The Continuing Evolution of Derivative Claims

Defense Digest, Vol. 28, No. 12, December 2022

December 1, 2022

by Maura Waters Brady

Key Points:

  • Through derivative claims, plaintiffs often seek to find additional sources of funds to cover judgments or settlements in cases valued in excess of a doctor’s usual $1 million liability policy.
  • These attempts need to be evaluated, as they may place a health care provider’s personal assets at risk.

It is obvious to all of us who practice in the health care defense litigation field that both judgments and settlements have increased in value. In contrast, the availability of insurance coverage to cover those claims has actually decreased. While most doctors continue to maintain the minimum required $1–$3 million policy for their own liability, many of their practices have switched their policies to shared limit policies, which do not provide the “excess coverage” that has been traditionally available in a separate group policy.

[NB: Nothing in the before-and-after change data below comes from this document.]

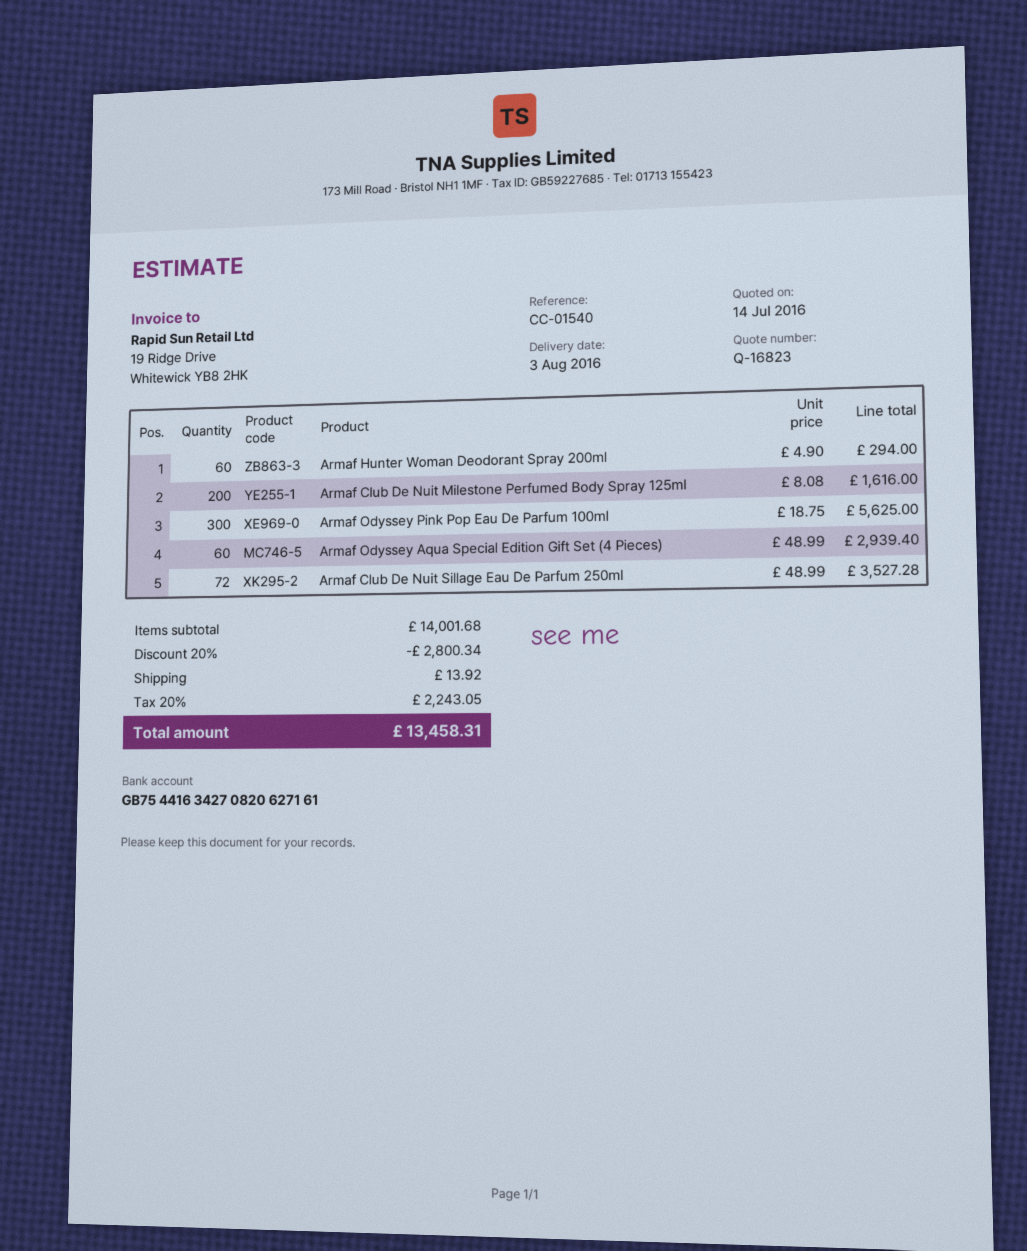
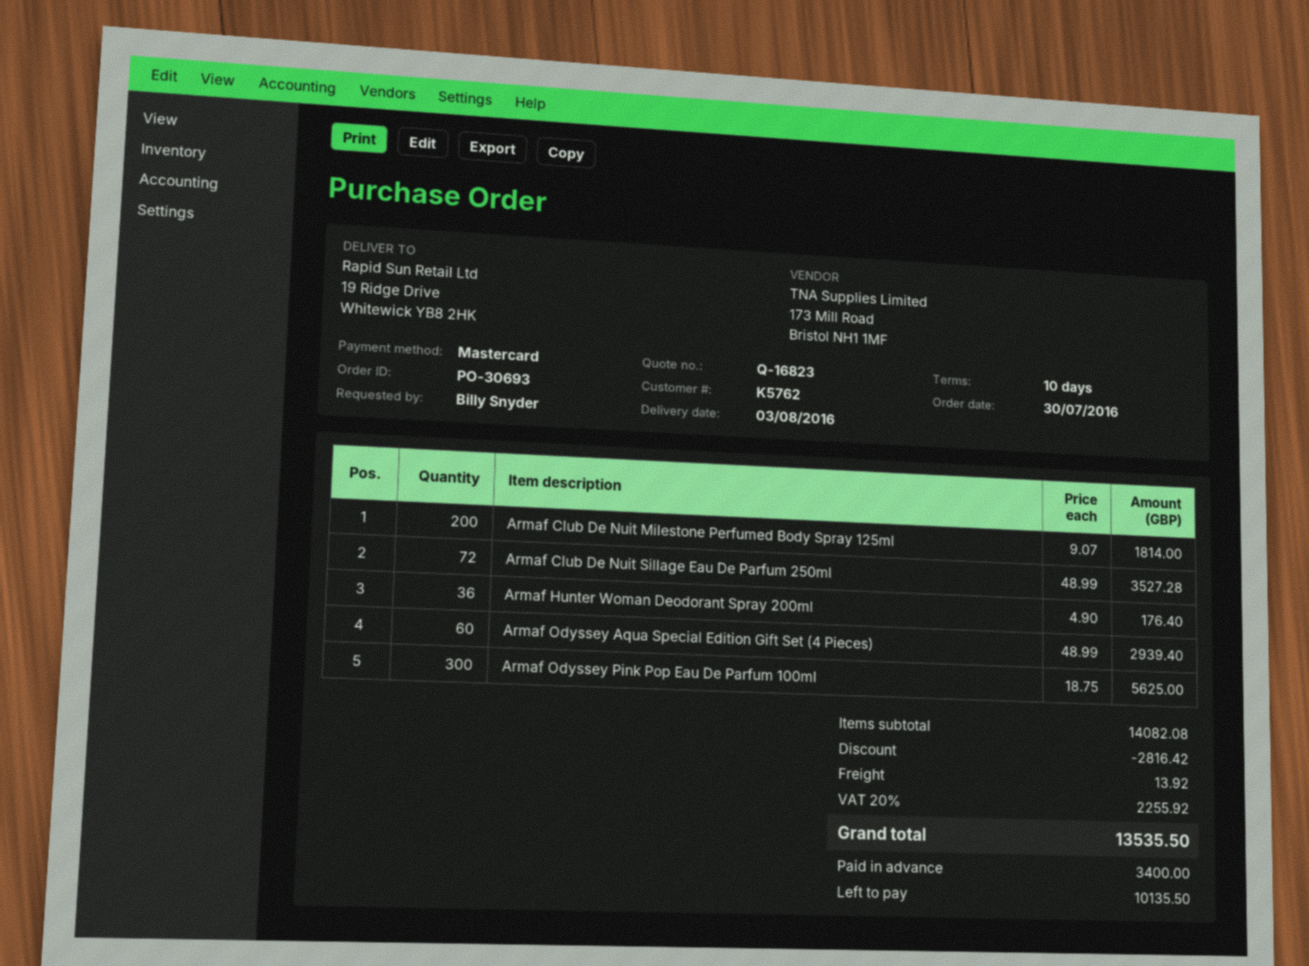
Armaf Hunter Woman Deodorant Spray 200ml: 60 x 4.90 = 294.00 -> 36 x 4.90 = 176.40
Armaf Club De Nuit Milestone Perfumed Body Spray 125ml: 200 x 8.08 = 1616.00 -> 200 x 9.07 = 1814.00
subtotal: 14001.68 -> 14082.08
discount: 2800.34 -> 2816.42
tax: 20% = 2243.05 -> 20% = 2255.92
total: 13458.31 -> 13535.50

For plaintiffs, the obvious question is where to find additional sources of funds to cover judgments or settlements in cases valued in excess of that usual $1 million policy. If plaintiffs are thinking about this, we should be thinking about it, too. In the last few years, we have seen plaintiffs file a variety of motions seeking to expand liability, including attacking the charitable immunity status of hospitals based upon their profits and seeking to obtain information about the personal assets of individual physicians who own thriving practices. These lines of attack have only resulted in minimal success and will need legislative input to support such approaches.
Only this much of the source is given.